Exercise prompt: Exactly reproduce the entries, dropping any pictures from your copy.

Data records:
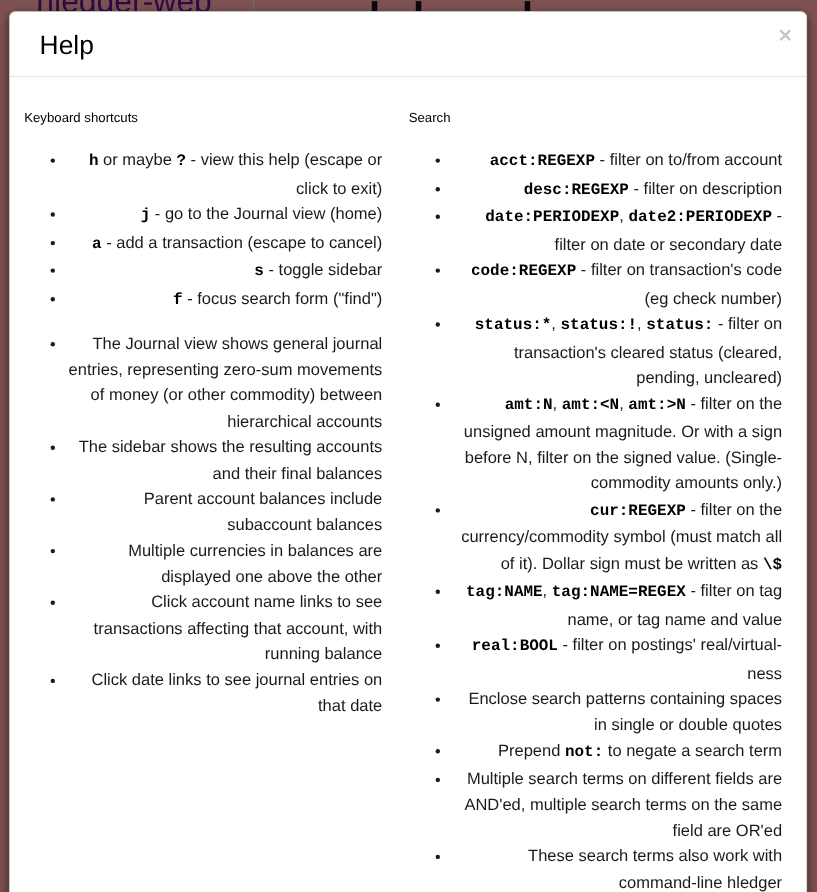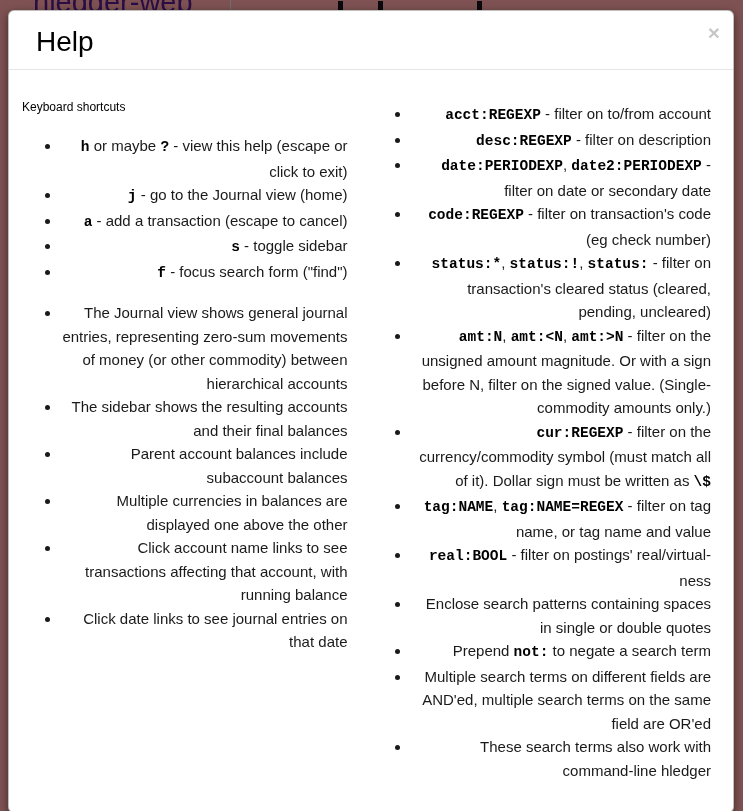--- a/index.html
+++ b/index.html
@@ -59,21 +59,21 @@
     border-radius: 6px;
     box-shadow: 0 3px 9px rgba(0, 0, 0, 0.5);
   }
   .modal-header {
     position: relative;
     padding: 17px 27px 13px 27px;
     border-bottom: 1px solid #e5e5e5;
   }
   .modal-title {
     margin: 0;
-    font-size: 28px;
+    font-size: 24px;
     font-weight: 400;
     line-height: 28px;
     color: #000000;
   }
   .close-btn {
     position: absolute;
     top: 13px;
     right: 13px;
     border: none;
     background: transparent;
@@ -149,20 +149,21 @@
           <ul class="help-list">
             <li><span>The Journal view shows general journal entries, representing zero-sum movements of money (or other commodity) between hierarchical accounts</span></li>
             <li><span>The sidebar shows the resulting accounts and their final balances</span></li>
             <li><span>Parent account balances include subaccount balances</span></li>
             <li><span>Multiple currencies in balances are displayed one above the other</span></li>
             <li><span>Click account name links to see transactions affecting that account, with running balance</span></li>
             <li><span>Click date links to see journal entries on that date</span></li>
           </ul>
         </div>
       <div class="col col-right">
+          <div class="section-heading">Search</div>
           <ul class="help-list">
             <li><code>acct:REGEXP</code><span> - filter on to/from account</span></li>
             <li><code>desc:REGEXP</code><span> - filter on description</span></li>
             <li><code>date:PERIODEXP</code><span>, </span><code>date2:PERIODEXP</code><span> - filter on date or secondary date</span></li>
             <li><code>code:REGEXP</code><span> - filter on transaction's code (eg check number)</span></li>
             <li><code>status:*</code><span>, </span><code>status:!</code><span>, </span><code>status:</code><span> - filter on transaction's cleared status (cleared, pending, uncleared)</span></li>
             <li><code>amt:N</code><span>, </span><code>amt:&lt;N</code><span>, </span><code>amt:&gt;N</code><span> - filter on the unsigned amount magnitude. Or with a sign before N, filter on the signed value. (Single-commodity amounts only.)</span></li>
             <li><code>cur:REGEXP</code><span> - filter on the currency/commodity symbol (must match all of it). Dollar sign must be written as </span><code>\$</code></li>
             <li><code>tag:NAME</code><span>, </span><code>tag:NAME=REGEX</code><span> - filter on tag name, or tag name and value</span></li>
             <li><code>real:BOOL</code><span> - filter on postings' real/virtual-ness</span></li>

Exercise output:
--- a/index.html
+++ b/index.html
@@ -59,21 +59,21 @@
     border-radius: 6px;
     box-shadow: 0 3px 9px rgba(0, 0, 0, 0.5);
   }
   .modal-header {
     position: relative;
     padding: 17px 27px 13px 27px;
     border-bottom: 1px solid #e5e5e5;
   }
   .modal-title {
     margin: 0;
-    font-size: 28px;
+    font-size: 24px;
     font-weight: 400;
     line-height: 28px;
     color: #000000;
   }
   .close-btn {
     position: absolute;
     top: 13px;
     right: 13px;
     border: none;
     background: transparent;
@@ -149,20 +149,21 @@
           <ul class="help-list">
             <li><span>The Journal view shows general journal entries, representing zero-sum movements of money (or other commodity) between hierarchical accounts</span></li>
             <li><span>The sidebar shows the resulting accounts and their final balances</span></li>
             <li><span>Parent account balances include subaccount balances</span></li>
             <li><span>Multiple currencies in balances are displayed one above the other</span></li>
             <li><span>Click account name links to see transactions affecting that account, with running balance</span></li>
             <li><span>Click date links to see journal entries on that date</span></li>
           </ul>
         </div>
       <div class="col col-right">
+          <div class="section-heading">Search</div>
           <ul class="help-list">
             <li><code>acct:REGEXP</code><span> - filter on to/from account</span></li>
             <li><code>desc:REGEXP</code><span> - filter on description</span></li>
             <li><code>date:PERIODEXP</code><span>, </span><code>date2:PERIODEXP</code><span> - filter on date or secondary date</span></li>
             <li><code>code:REGEXP</code><span> - filter on transaction's code (eg check number)</span></li>
             <li><code>status:*</code><span>, </span><code>status:!</code><span>, </span><code>status:</code><span> - filter on transaction's cleared status (cleared, pending, uncleared)</span></li>
             <li><code>amt:N</code><span>, </span><code>amt:&lt;N</code><span>, </span><code>amt:&gt;N</code><span> - filter on the unsigned amount magnitude. Or with a sign before N, filter on the signed value. (Single-commodity amounts only.)</span></li>
             <li><code>cur:REGEXP</code><span> - filter on the currency/commodity symbol (must match all of it). Dollar sign must be written as </span><code>\$</code></li>
             <li><code>tag:NAME</code><span>, </span><code>tag:NAME=REGEX</code><span> - filter on tag name, or tag name and value</span></li>
             <li><code>real:BOOL</code><span> - filter on postings' real/virtual-ness</span></li>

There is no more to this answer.